Comment les juges de Karlsruhe ont tué l’OMT de la BCE

Les juges constitutionnels allemands ont joué finement, mais ils ne laissent désormais quasiment aucune chance de survie au programme de la BCE. Encore une fois, Karlsruhe pèse sur l’Europe.
Les juges de Karlsruhe ont piègé la BCE en désamorçant l'OMT

Depuis 2009, les décisions de la Cour constitutionnelle de Karlsruhe ont des conséquences notables sur la nouvelle architecture institutionnelle de l'Union européenne. Sa décision sur le traité de Lisbonne en octobre 2009 réduisait désormais le champ des abandons de souveraineté. Trois ans plus tard, en septembre 2012, la validation du traité instituant le Mécanisme Européen de Stabilité (MES) plaçait le Bundestag en état d'accepter ou de refuser tout programme d'ajustement décidé au niveau européen. Ce 7 février, les juges en rouge ont une nouvelle fois marqué de leur empreinte l'avenir de la zone euro.

La transmission à la CJUE est liée au droit européen

Pour saisir de quelle façon, il faut reprendre la logique de la Cour. Vendredi, la Cour a refusé de statuer sur la constitutionnalité ou non du programme de rachat d'obligations souveraines de la zone euro par la BCE, l'OMT (Outright Monetary Transactions).
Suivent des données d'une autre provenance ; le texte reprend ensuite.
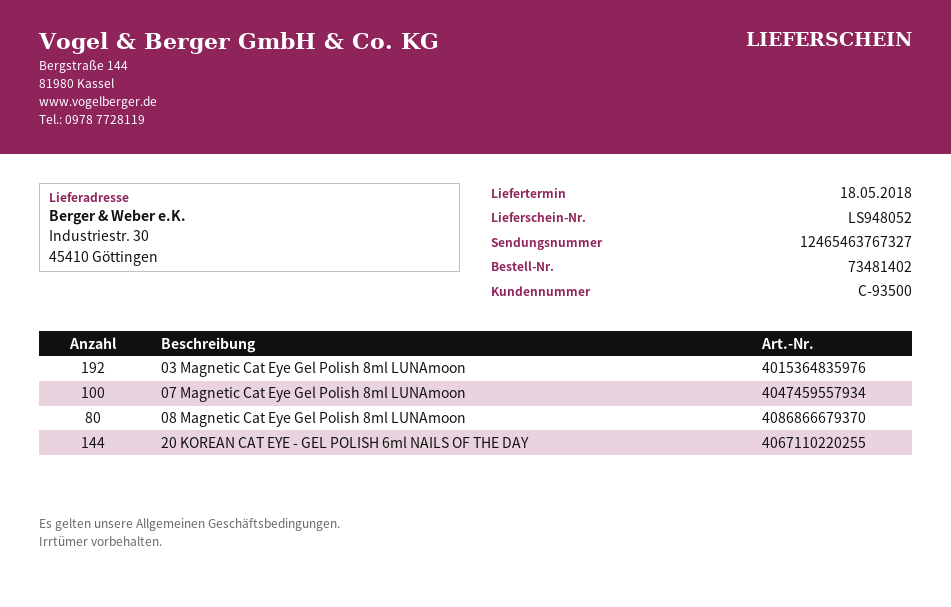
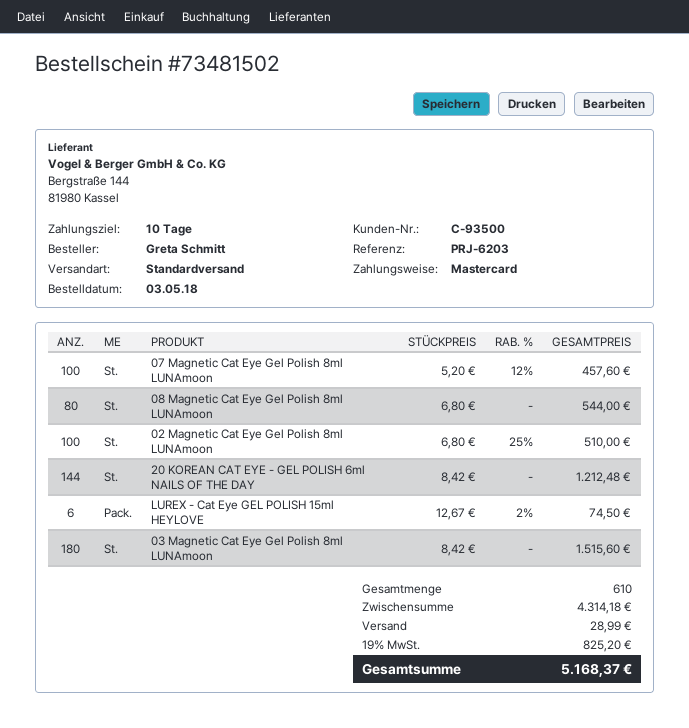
order number: 73481402 -> 73481502
03 Magnetic Cat Eye Gel Polish 8ml LUNAmoon: 192 -> 180
02 Magnetic Cat Eye Gel Polish 8ml LUNAmoon: none -> 100
LUREX - Cat Eye GEL POLISH 15ml HEYLOVE: none -> 6

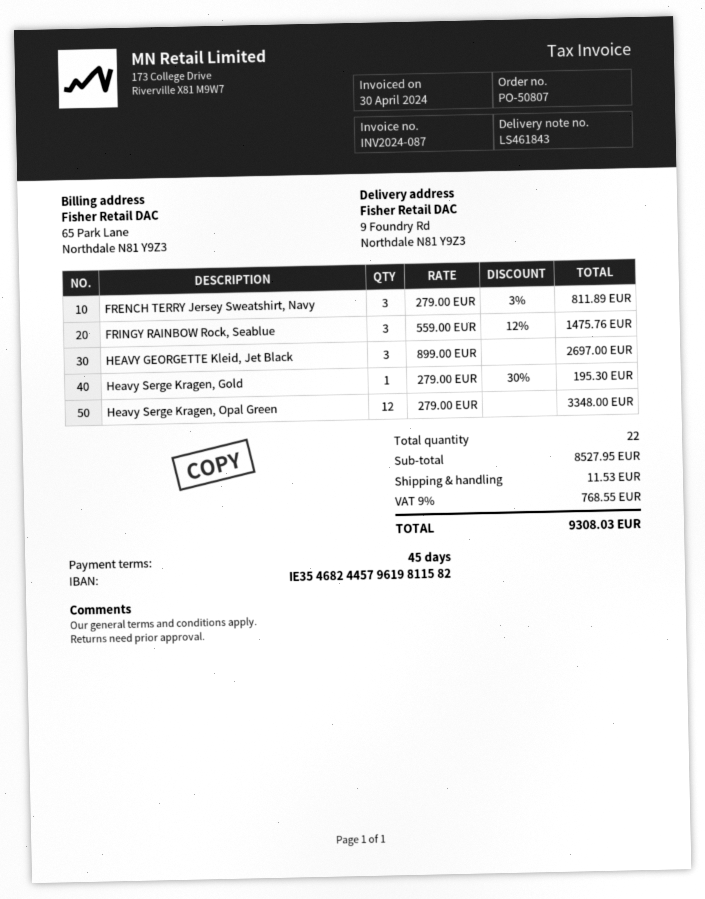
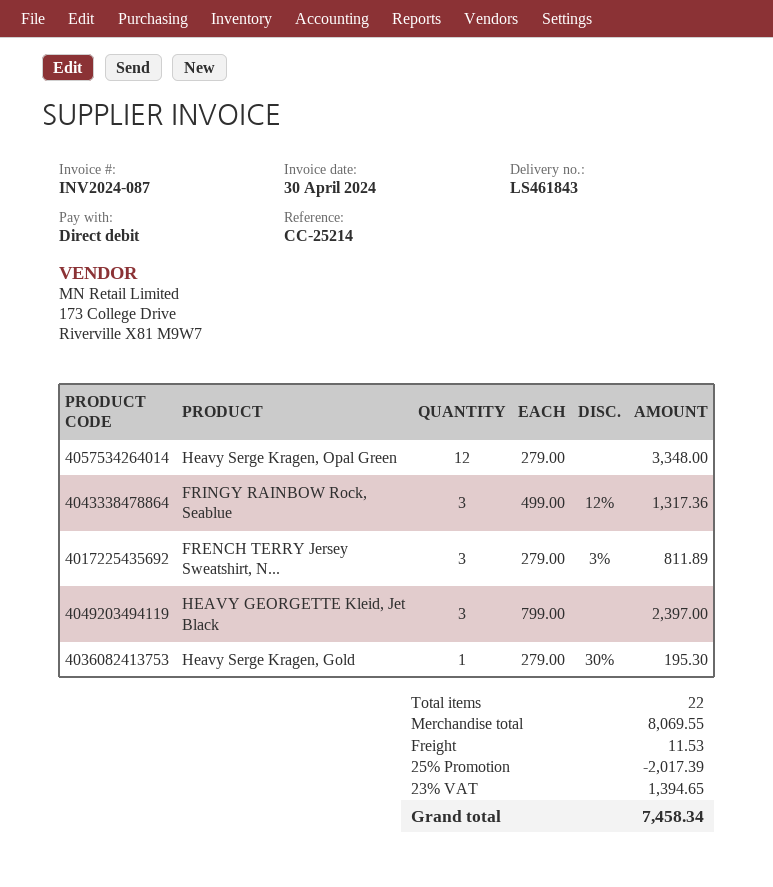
FRINGY RAINBOW Rock, Seablue: 3 x 559.00 - 12% = 1475.76 -> 3 x 499.00 - 12% = 1317.36
HEAVY GEORGETTE Kleid, Jet Black: 3 x 899.00 = 2697.00 -> 3 x 799.00 = 2397.00
subtotal: 8527.95 -> 8069.55
discount: none -> 25% = 2017.39
tax: 9% = 768.55 -> 23% = 1394.65
total: 9308.03 -> 7458.34

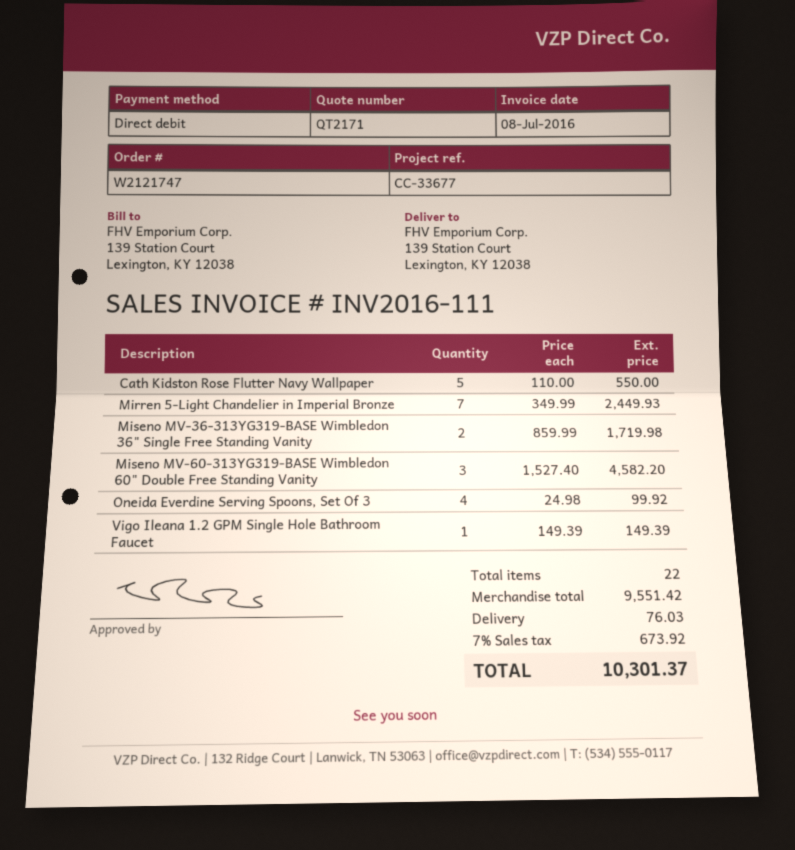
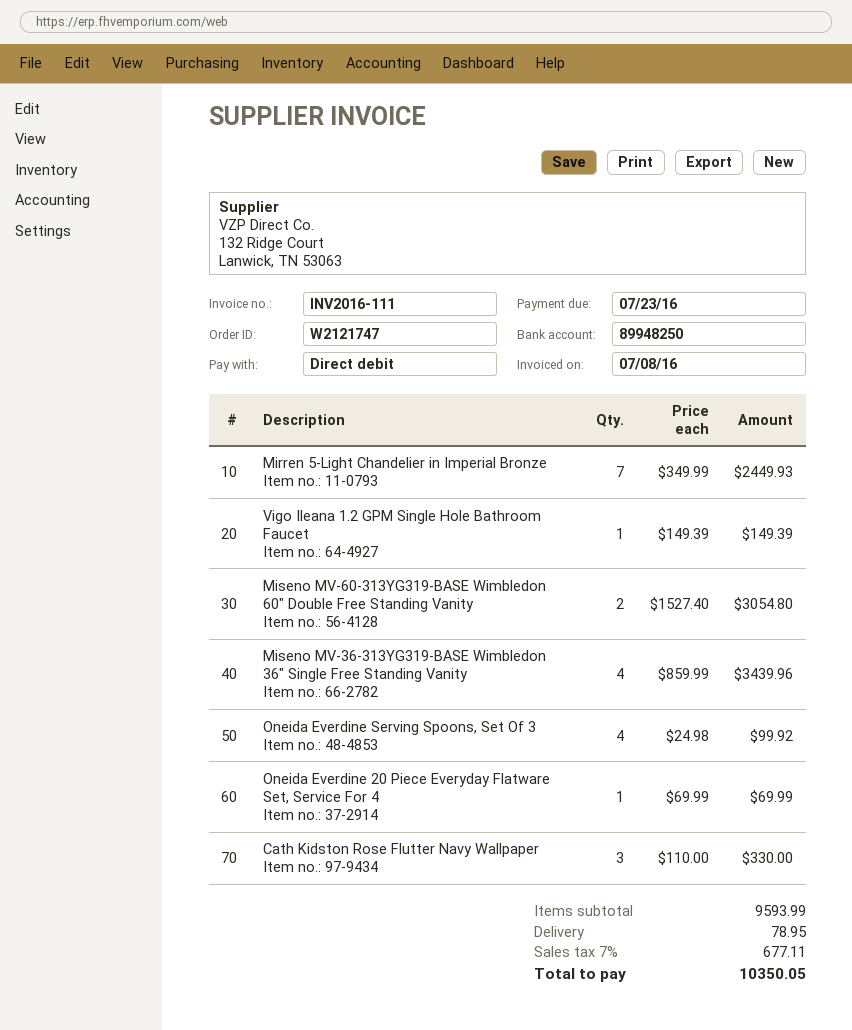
Cath Kidston Rose Flutter Navy Wallpaper: 5 x 110.00 = 550.00 -> 3 x 110.00 = 330.00
Miseno MV-36-313YG319-BASE Wimbledon 36" Single Free Standing Vanity: 2 x 859.99 = 1719.98 -> 4 x 859.99 = 3439.96
Miseno MV-60-313YG319-BASE Wimbledon 60" Double Free Standing Vanity: 3 x 1527.40 = 4582.20 -> 2 x 1527.40 = 3054.80
Oneida Everdine 20 Piece Everyday Flatware Set, Service For 4: none -> 1 x 69.99 = 69.99
subtotal: 9551.42 -> 9593.99
shipping: 76.03 -> 78.95
tax: 7% = 673.92 -> 7% = 677.11
total: 10301.37 -> 10350.05

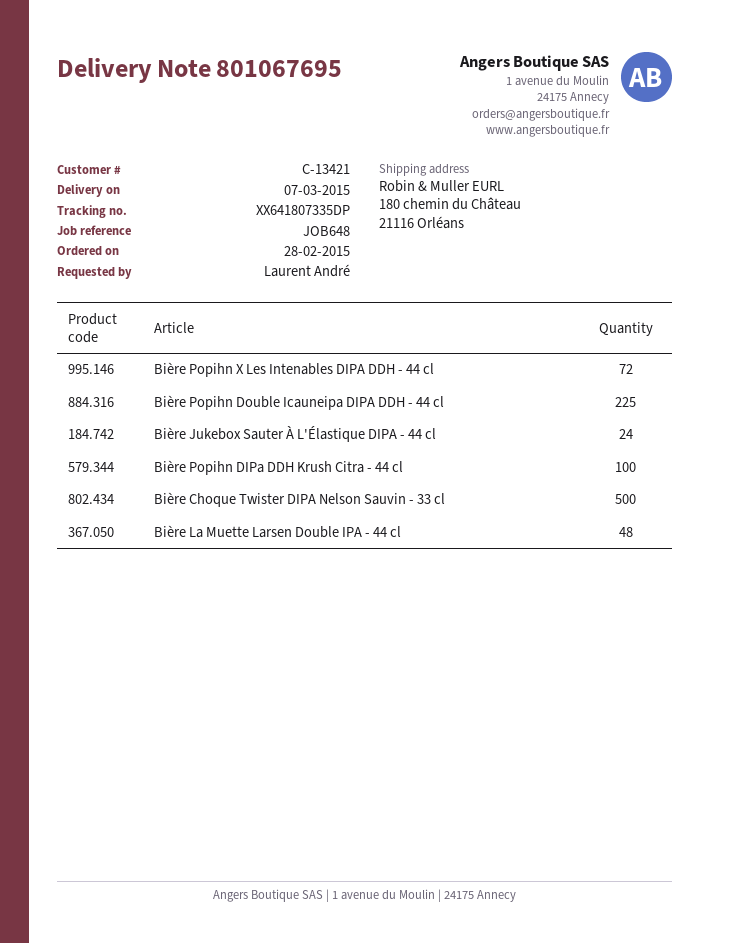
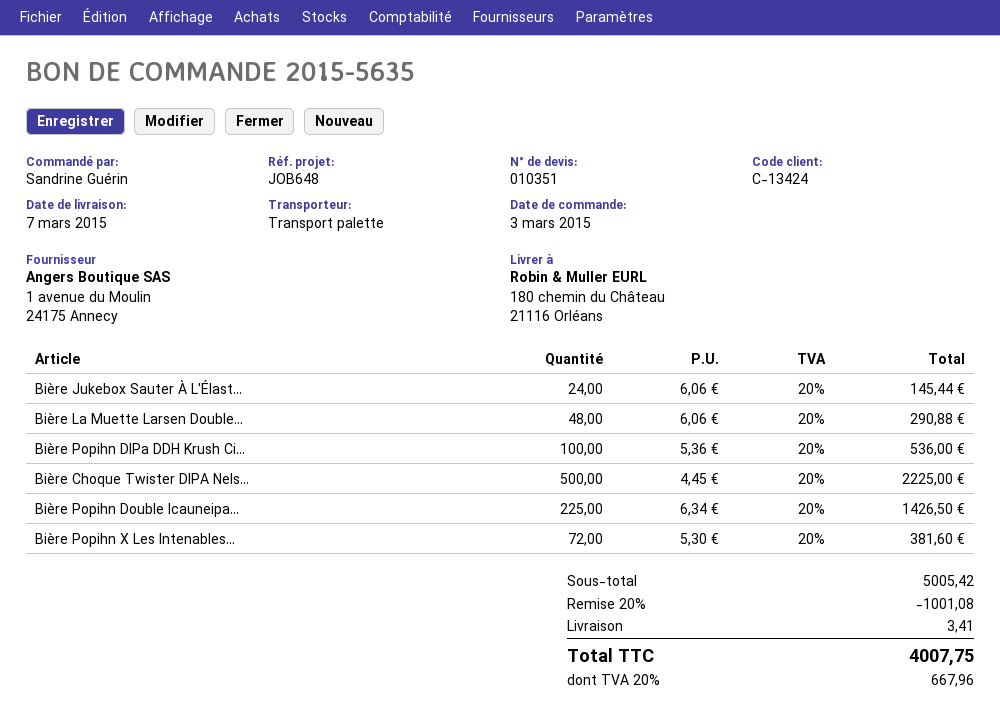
order date: 2015-02-28 -> 2015-03-03
customer number: C-13421 -> C-13424
ordered by: Laurent André -> Sandrine Guérin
La raison ? Une majorité de juge estime que l'OMT est contraire aux traités européens, que la BCE a « outrepassé » le mandat fixé par ces traités et que, en conséquence, c'est à la Cour de Justice de l'Union européenne (CJUE) de sanctionner ce programme. Le dossier a donc été transmis à Luxembourg.

Karlsruhe conserve une balle dans le barillet

Mais, cette transmission ne signifie pas que la Cour de Karlsruhe en a fini avec l'OMT. Dans sa décision, la Cour se réserve en effet le droit de sanctionner ce programme après la décision de la CJUE sur la base de sa constitutionnalité ou non en Allemagne. C'est ce que signifie clairement cette phrase sibylline : « la question de la constitutionnalité de l'OMT reste ouverte. » Cette méthode a plusieurs conséquences importantes.

Karlsruhe plus fort que Luxembourg

La première est juridique et elle a été mise en relief par un texte publié par la Fondation Bertelsmann ce lundi. Karlsruhe se place en effet en « censeur » de la CJUE au cas où cette dernière ne rendrait pas une décision « satisfaisante » du point de vue des juges constitutionnels allemands. Autrement dit, la CJUE n'a plus le monopole de la sanction du droit européen. Ses interprétations peuvent ensuite être censurées par les cours nationales du point de vue des constitutions nationales. C'est une conséquence majeure, dans la mesure où, désormais, la primauté du droit européen peut être remise en cause dans les Etats. Du point de vue de Karlsruhe, c'est la conséquence logique de sa décision de 2009 : puisque l'UE n'est pas un Etat fédéral, c'est la souveraineté nationale qui prime. La constitutionnalité des actes européens, y compris ceux de la seule institution « fédérale » européenne, la BCE, doivent donc être validées constitutionnellement dans les Etats.

L'essence de l'OMT

La deuxième conséquence concerne l'OMT lui-même. La foi dans ce programme qui a été lancé par la BCE le 4 septembre 2012, est qu'il est la traduction concrète du fameux « whatever it takes » (Quoi qu'il en coûte) de Mario Draghi, mots prononcés à Londres en juillet à propos du sauvetage de l'euro. C'est la certitude que la BCE n'hésitera pas à utiliser les montants nécessaires pour maintenir les écarts de taux à des niveaux raisonnables. C'est une réponse aux défis lancés par les investisseurs : n'attaquez pas les dettes souveraines de la zone euro, ou il vous en coûtera… Bref, pour résumer, la force (dissuasive, rappelons que l'OMT n'a jamais été utilisé) de ce programme se résume à deux de ses caractères : il est illimité et il est imprévisible (son seuil d'intervention n'est pas explicitement fixé). De quoi faire reculer les spéculateurs les plus hardis…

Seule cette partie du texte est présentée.